To overcome this, starting with Sysbox v0.5.0 it's possible to configure Sysbox to honor the capabilities passed to it by the higher level container manager (e.g., Docker or Kubernetes) via the container's OCI spec.

The configuration can be done on a per-container basis, or globally for all containers.

To do this on a per-container basis, pass the SYSBOX_HONOR_CAPS=TRUE environment variable to the container, as follows:

$ docker run --runtime=sysbox-runc -e SYSBOX_HONOR_CAPS=TRUE --rm -it alpine
/ # cat /proc/self/status | grep -i cap
CapInh: 00000000a80425fb
CapPrm: 00000000a80425fb
CapEff: 00000000a80425fb
CapBnd: 00000000a80425fb
CapAmb: 0000000000000000

To do this globally (i.e., for all Sysbox containers), configure the sysbox-mgr with the --honor-caps command line option (see above. If you set --honor-caps globally, you can always deploy a container with the default behavior by passing environment variable SYSBOX_HONOR_CAPS=FALSE.

Note that while configuring Sysbox to honor capabilities gives you full control over the container's process capabilities (which is good for extra security), the drawback is that you must understand all the capabilities required by the processes inside the container (e.g., if you run Docker inside the Sysbox container, you must understand what capabilities Docker requires in order to operate properly; same if you run systemd inside the container). This can be tricky since such software is complex and may require different capabilities depending on what functions it's performing inside the container.

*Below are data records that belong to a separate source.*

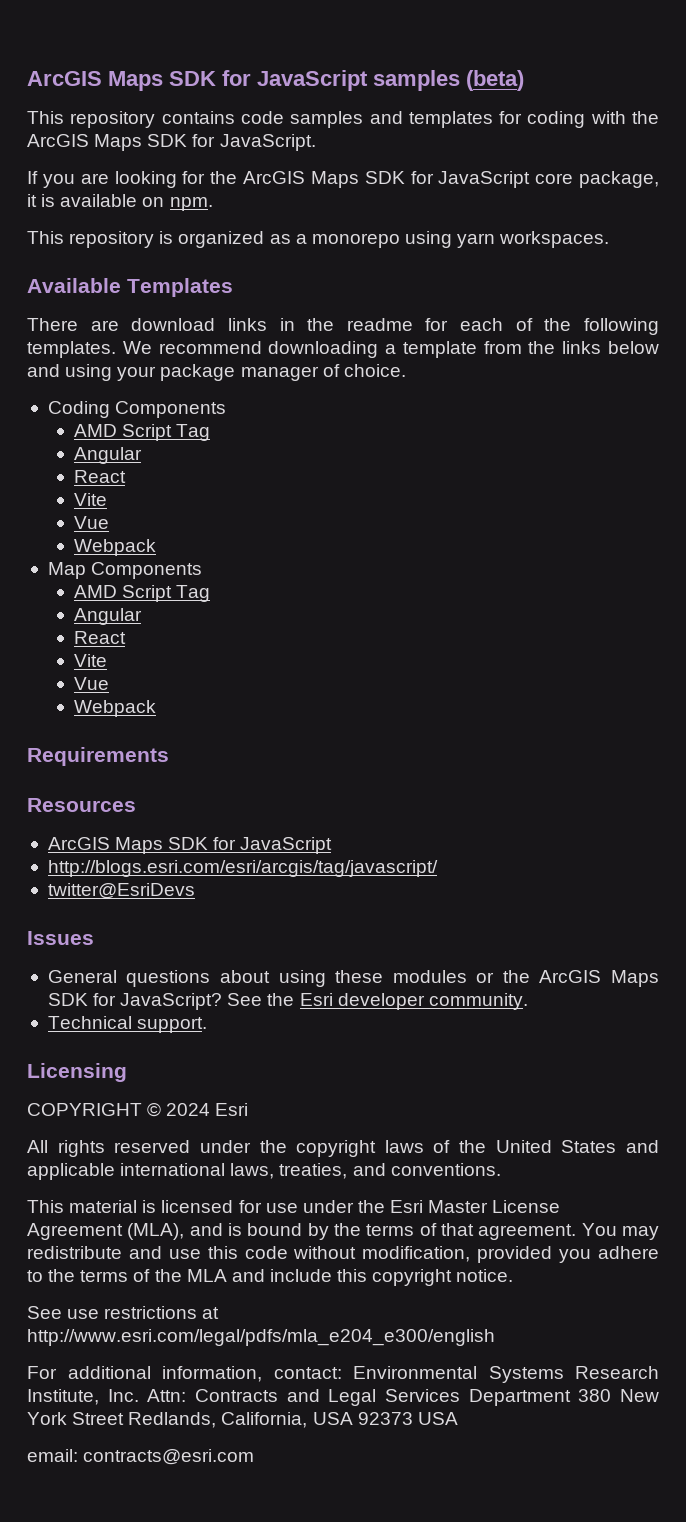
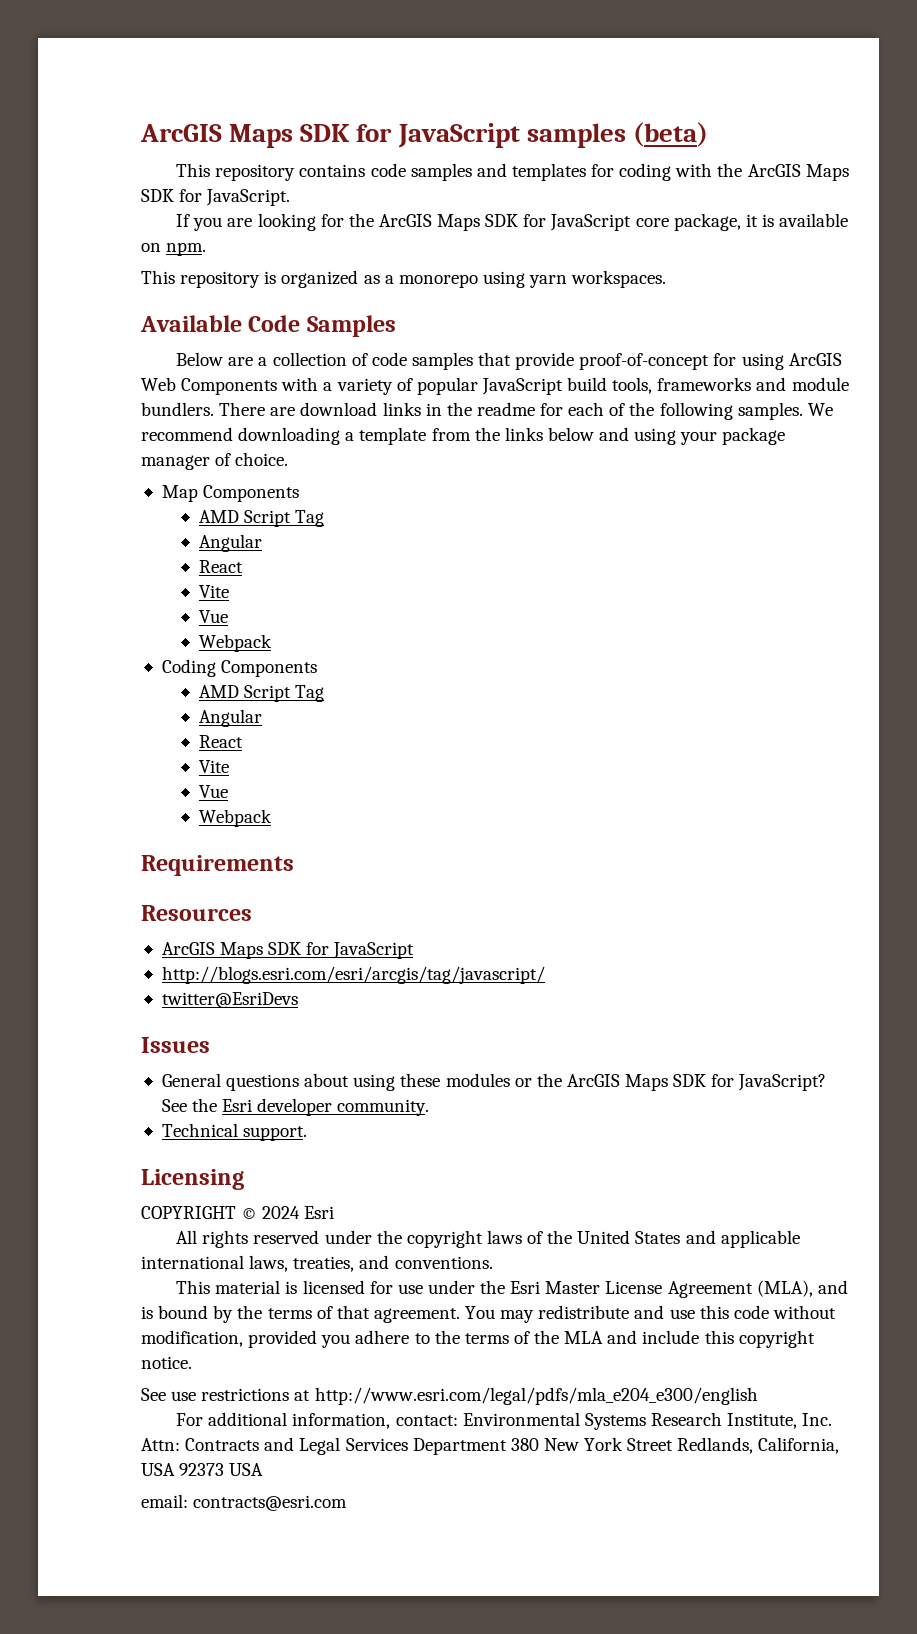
- Available Templates
- There are download links in the readme for each of the following templates.
+ Available Code Samples
+ Below are a collection of code samples that provide proof-of-concept for using ArcGIS Web Components with a variety of popular JavaScript build tools, frameworks and module bundlers. There are download links in the readme for each of the following samples.
- Coding Components
+ Map Components
  AMD Script Tag
  Angular
  React
  Vite
  Vue
  Webpack
- Map Components
+ Coding Components

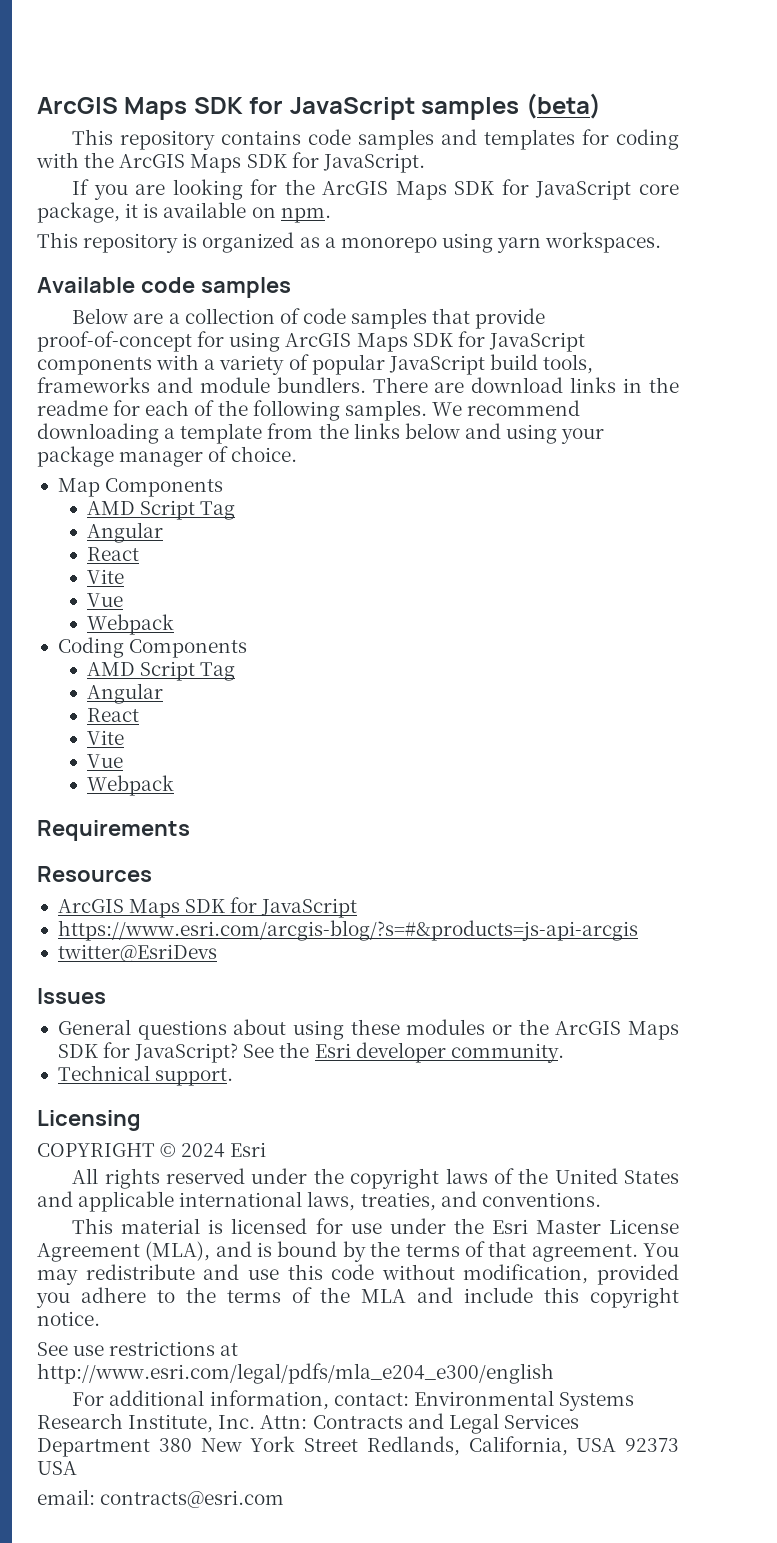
- Available Code Samples
+ Available code samples
- Below are a collection of code samples that provide proof-of-concept for using ArcGIS Web Components with a variety of popular JavaScript build tools, frameworks and module bundlers.
+ Below are a collection of code samples that provide proof-of-concept for using ArcGIS Maps SDK for JavaScript components with a variety of popular JavaScript build tools, frameworks and module bundlers.
- http://blogs.esri.com/esri/arcgis/tag/javascript/
+ https://www.esri.com/arcgis-blog/?s=#&products=js-api-arcgis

Speeding up Sysbox by Disallowing Trusted Overlay Xattributes [ v0.6.2 or earlier ]

The overlayfs filesystem is commonly used by container managers (e.g., Docker or Kubernetes) to set up the container's root filesystem. To support file removal, overlayfs uses a concept called whiteouts which relies on setting the trusted.overlay.opaque extended attribute (xattr) on the removed file.

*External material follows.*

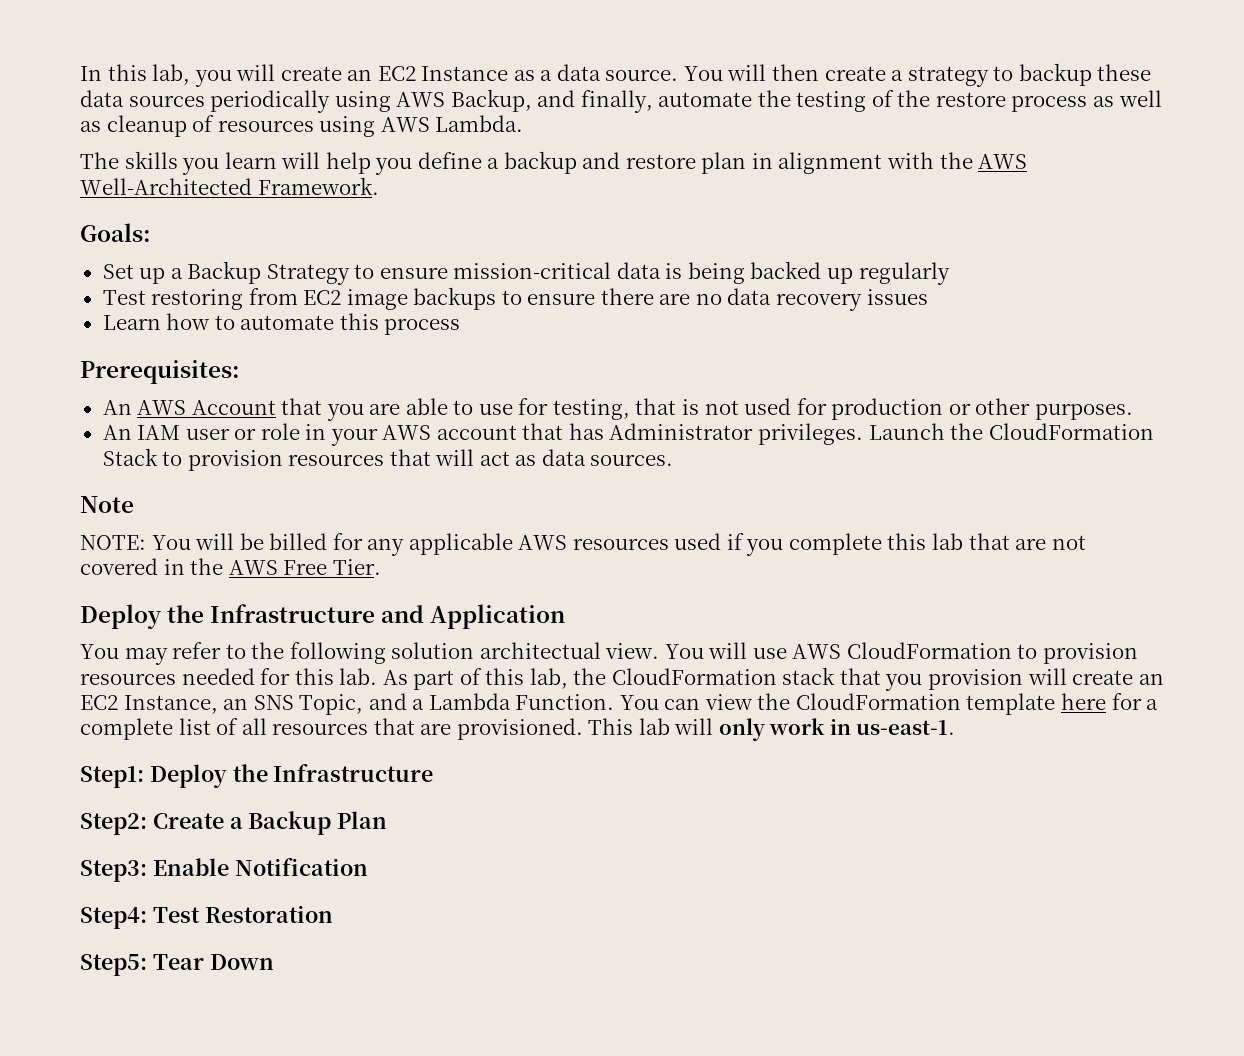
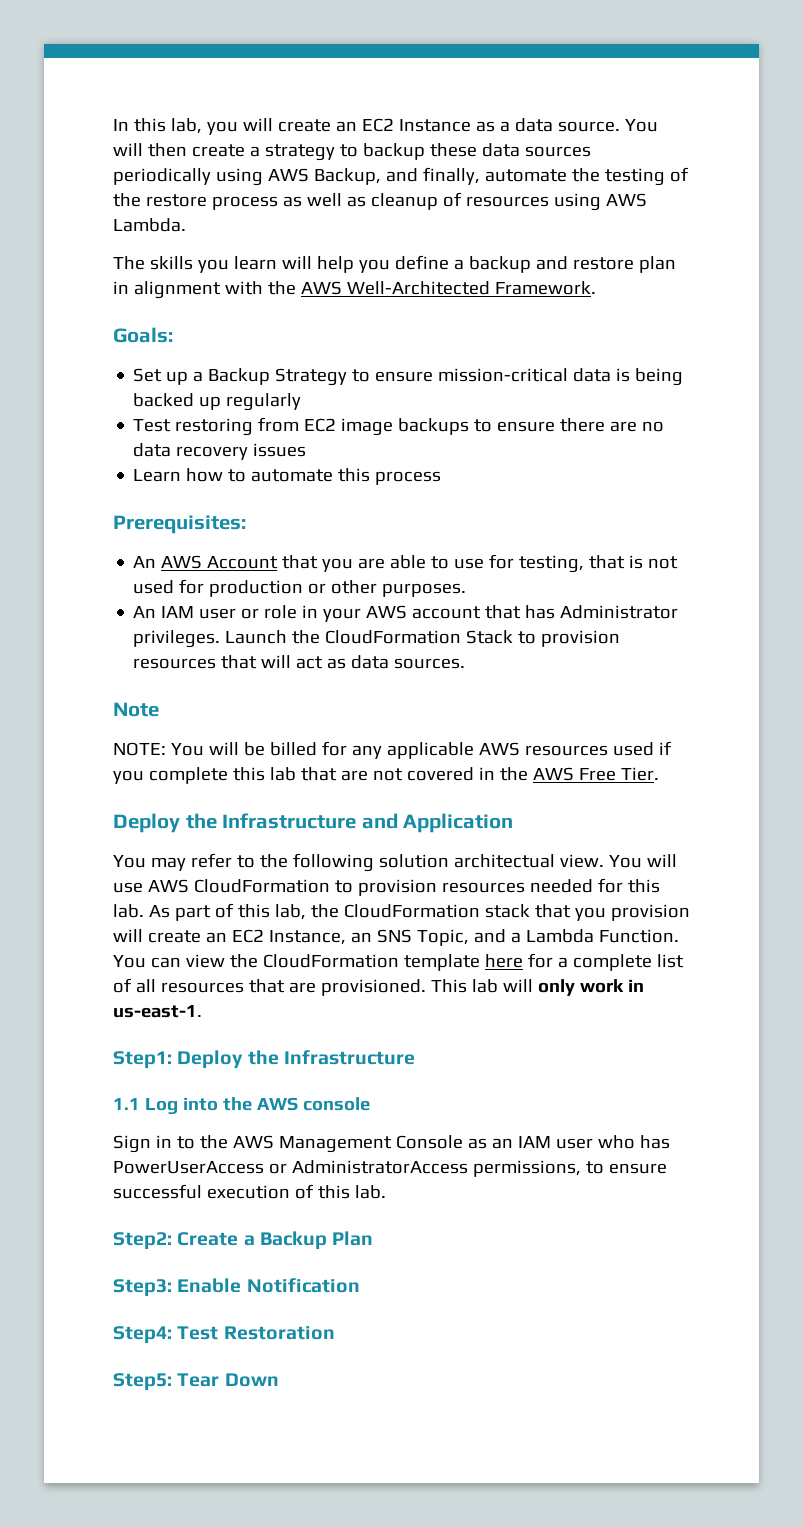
+ 1.1 Log into the AWS console
+ Sign in to the AWS Management Console as an IAM user who has PowerUserAccess or AdministratorAccess permissions, to ensure successful execution of this lab.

Setting trusted.* xattrs requires a process to have elevated privileges (i.e, CAP_SYS_ADMIN) since they are expected to be set by admin processes, not by ordinary ones. In addition, Linux does not allow trusted.* xattrs to be set from within a user-namespace (even if a process has CAP_SYS_ADMIN within the user-namespace), given that otherwise a regular user could create a user-namespace and set the trusted.* xattr on the file.

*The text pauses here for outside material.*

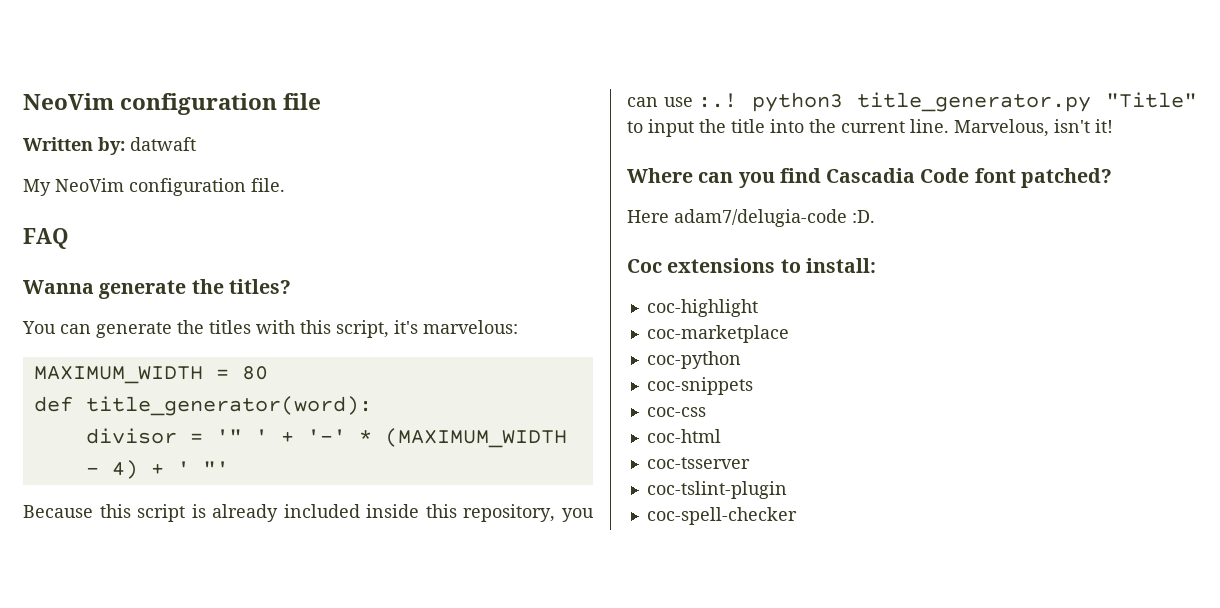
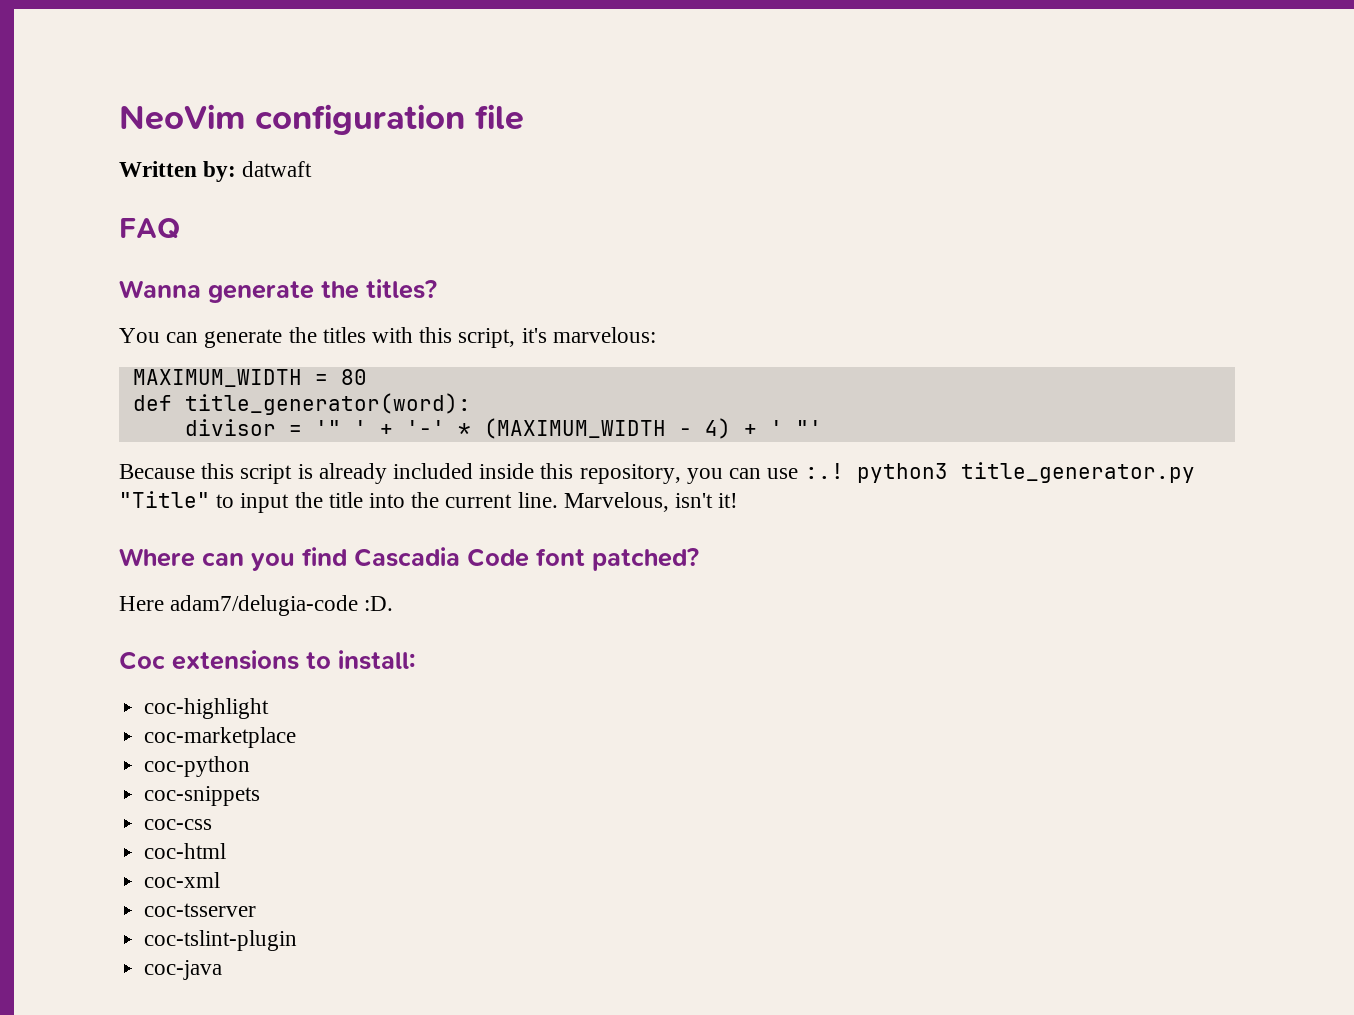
- My NeoVim configuration file.
+ coc-xml
- coc-spell-checker
+ coc-java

This limitation for setting trusted.* xattr from within a user-namespace creates a problem for containers that are secured with the user-namespace, such as Sysbox containers. The reason is that it prevents software such as Docker, which commonly uses overlayfs and sets the trusted.overlay.opaque xattr on files, from working properly inside the Sysbox container.

To overcome this, Sysbox has a mechanism that allows the trusted.overlay.opaque xattr to be set from within a container. It does this by trapping the *xattr() syscalls inside the container (e.g., setxattr, getxattr, etc.) and performing the required operation at host level. This is pretty safe, given that the container processes can only set the trusted.overlay.opaque xattr on files within the container's chroot jail.

The drawback however is that this can impact performance (sometimes severely), particularly in workloads that perform lots of *xattr() syscalls from within the container.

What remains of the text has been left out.